The Commission would be jointly managed by the Secretaries of Interior, Agriculture, and Administrator of FEMA, and comprised of 25 members: 8 federal and 17 non-federal members.

It would develop two reports which would be presented to Congress:

  1. Recommendations to Mitigate and Manage Fires
  2. Firefighting Aircraft and Aircraft Parts Inventory Assessment

The fact that the Commission would not be dominated by or reporting to the U.S. Forest Service makes it an interesting concept.


National Prescribed Fire Act of 2020 –  S.4625
Introduced by Senator Ron Wyden of Oregon September 17, 2020, it has two co-sponsors and has not been referred to committee. I could not find a House version. It seeks to expand the use of prescribed fire on federal land. Up to $300 million would be appropriated each year beginning in FY 2022 based on requests from the Departments of Agriculture and Interior.

The funds could be used to carry out prescribed fire projects, hire additional personnel and procure equipment “including unmanned aerial systems equipped with an aerial ignition systems to implement a greater number of prescribed fires.” Also, to provide training, reseeding, and monitoring for fire effects.

It would authorize assistance to states and local governments:

“(A) to provide federally sponsored insurance administered by States, in conjunction with State- sponsored training and certification programs, for private persons implementing prescribed fires;
(B) to establish a training or certification program for teams comprised of citizens or local fire services to conduct prescribed fires on private land, consistent with any standards developed by the National Wildfire Coordinating Group or State prescribed fire standards;
(C) to enable additional fire managers and apparatus, whether provided by the local resources of an agency, private contractors, nongovernmental organizations, Indian Tribes, local fire services, or qualified individuals, to be present while implementing a prescribed fire”

The bill requires the Agriculture and Interior departments to carry out prescribed fires each year on 1,000,000 to 20,000,000 acres.

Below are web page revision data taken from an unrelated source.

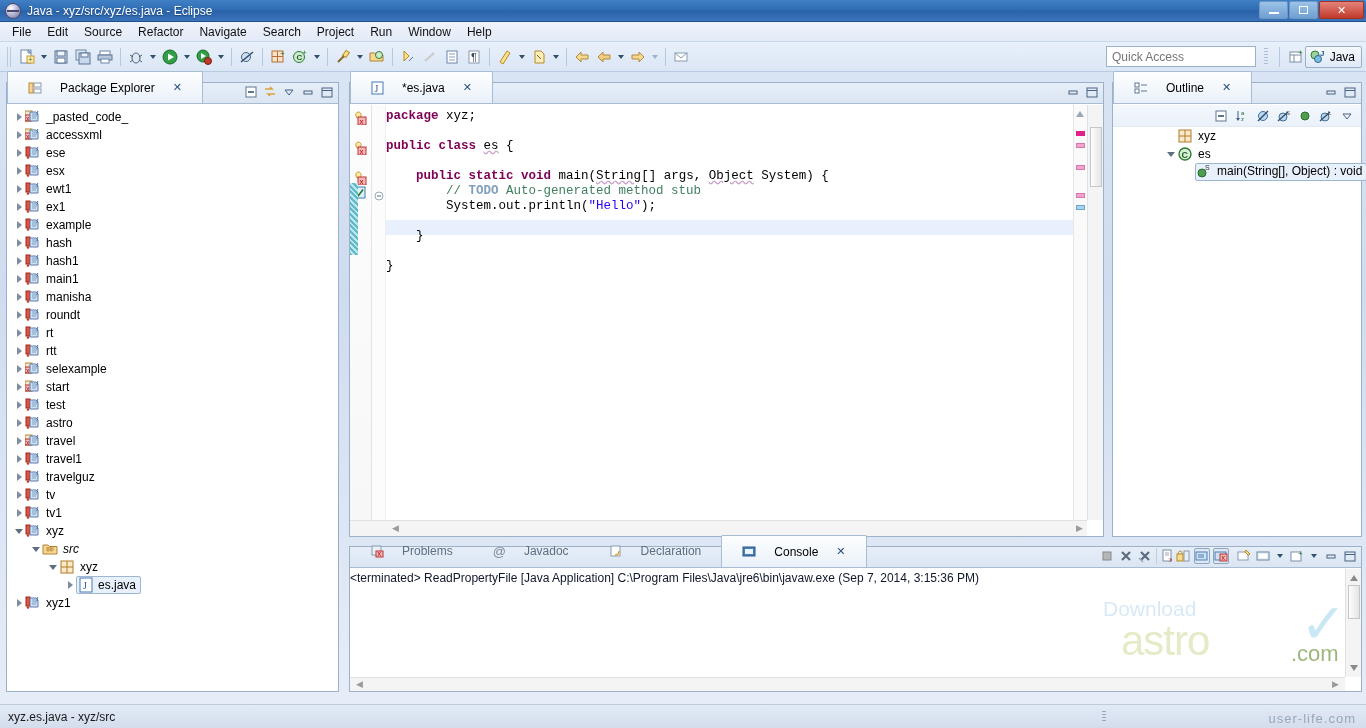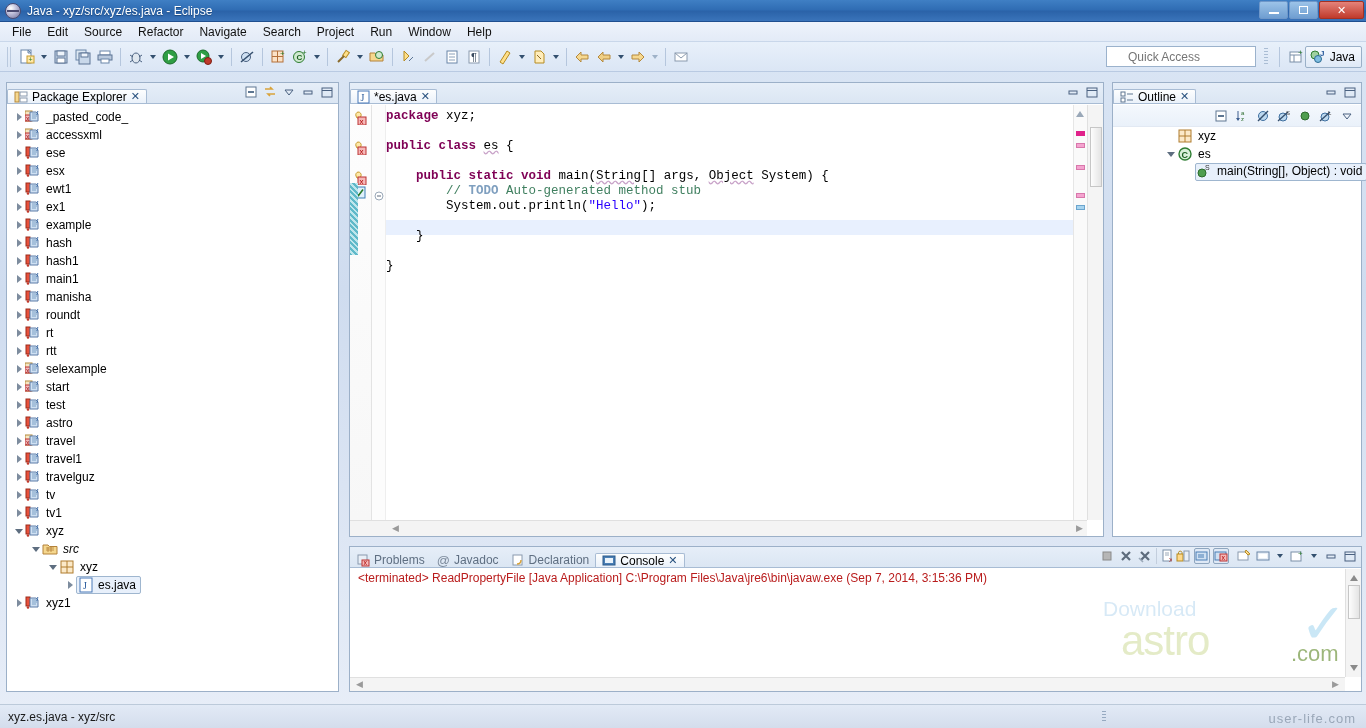--- a/index.html
+++ b/index.html
@@ -53,7 +53,7 @@
   .caret.dim{ border-top-color:#9fb2c8;}
   .quick{ position:absolute; right:110px; top:4px; width:150px;height:21px;
      border:1px solid #9bb2cc; background:#fff; color:#4d7c0f; font-size:12px;
-     padding:2px 21px; }
+     padding:2px 5px; }
   .qgrip{ position:absolute; right:98px; top:6px; width:4px;height:18px;
      background:repeating-linear-gradient(#aabdd4 0 1px,transparent 1px 3px);}
   .persp-sep{ position:absolute; right:86px; top:5px; width:1px;height:20px;background:#b5c6dd;}

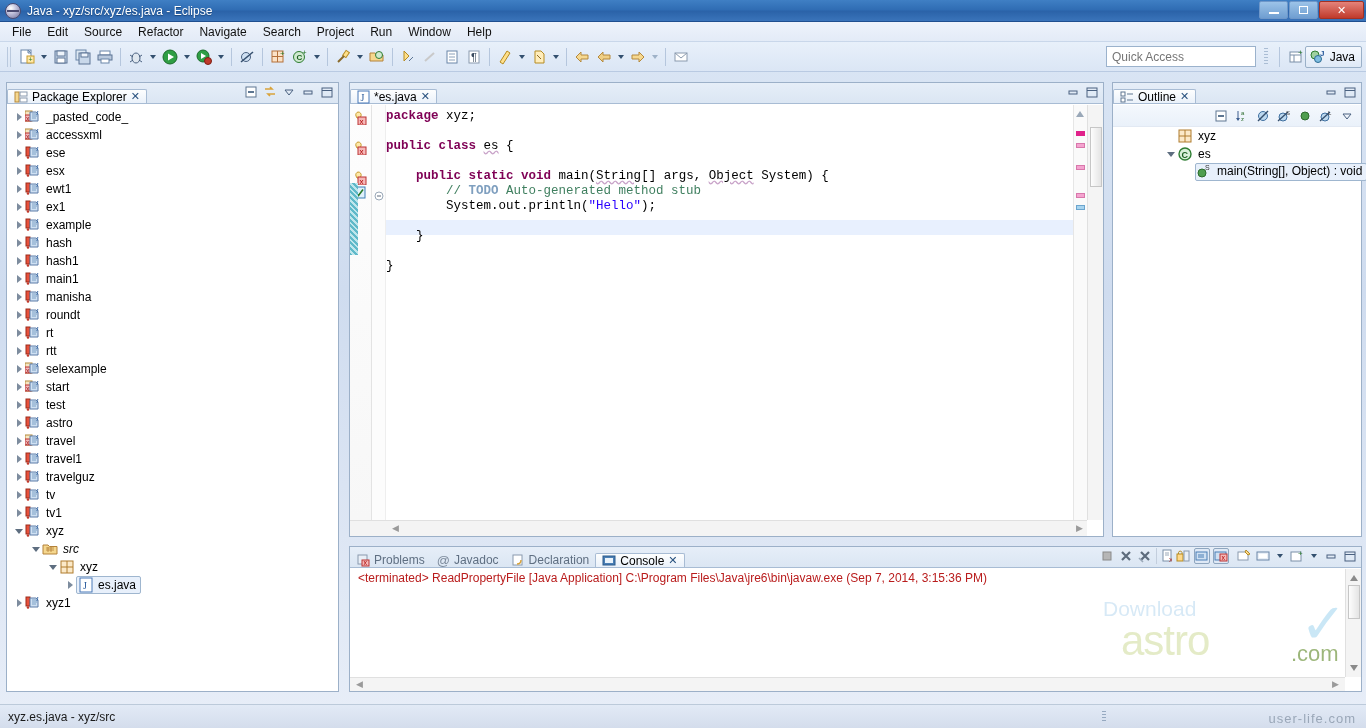--- a/index.html
+++ b/index.html
@@ -69,7 +69,7 @@
   .ptabrow{ height:21px; display:flex; align-items:flex-end;
      background:linear-gradient(#e6eef8,#dbe6f3); border-bottom:1px solid #a8bcd4;
      position:relative;}
-  .ptab{ height:14px; display:flex;align-items:center;gap:4px; padding:0 6px;
+  .ptab{ height:32px; display:flex;align-items:center;gap:18px; padding:0 20px;
      font-size:12px; }
   .ptab.active{ background:linear-gradient(#fdfefe,#eaf1fa);
      border:1px solid #a8bcd4;border-bottom:none; border-radius:2px 2px 0 0;

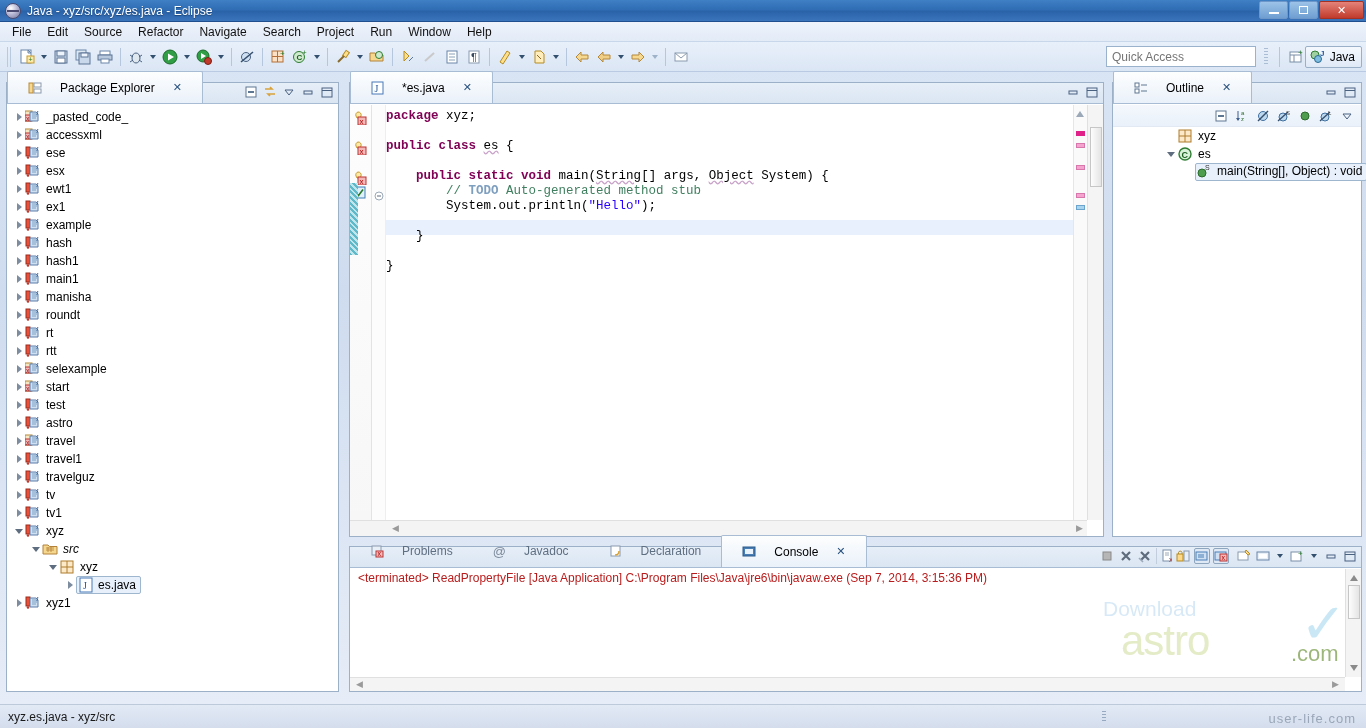--- a/index.html
+++ b/index.html
@@ -135,7 +135,7 @@
   #cons{ left:349px; top:546px; width:1013px; height:146px;}
   .consbody{ position:absolute;left:0;top:22px;right:0;bottom:0;background:#fff;}
   .consline{ font-family:"Liberation Mono",monospace; font-size:12px; line-height:15px;
-     color:#b91c1c; padding-left:8px; white-space:pre;}
+     color:#0f172a; white-space:pre;}
   .consline.hdr{ font-family:"Liberation Sans",sans-serif; font-size:12px; }
   .watermark{ position:absolute; right:8px; top:26px; width:260px;height:100px;
      pointer-events:none; opacity:.55;}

It also requires, subject to the availability of appropriations, not later than September 30, 2022, the Secretaries shall each have carried out a minimum of 1 prescribed fire on each unit of the National Forest System, unit of the National Wildlife Refuge System, unit of the National Park System, and Bureau of Land Management district if the unit is at least 100 acres (with some exceptions).

It requires the hiring of additional personnel for conducting prescribed fires, authorizes noncompetitive conversions of seasonal firefighters to permanent, employment of formerly incarcerated individuals, establishment of training centers for prescribed fire, “managed-wildfire”, and a virtual prescribed fire training center.

The bill would establish by law that except in the case of gross negligence, a Federal employee planning or overseeing a prescribed fire that escaped– (1) shall not be subject to criminal prosecution; and (2) shall not be subject to civil proceedings, except in accordance with section 2672 of title 28, United States Code. It would also provide up to $1,000,000 to meet with state officials to discuss liability protection for state certified prescribed fire managers.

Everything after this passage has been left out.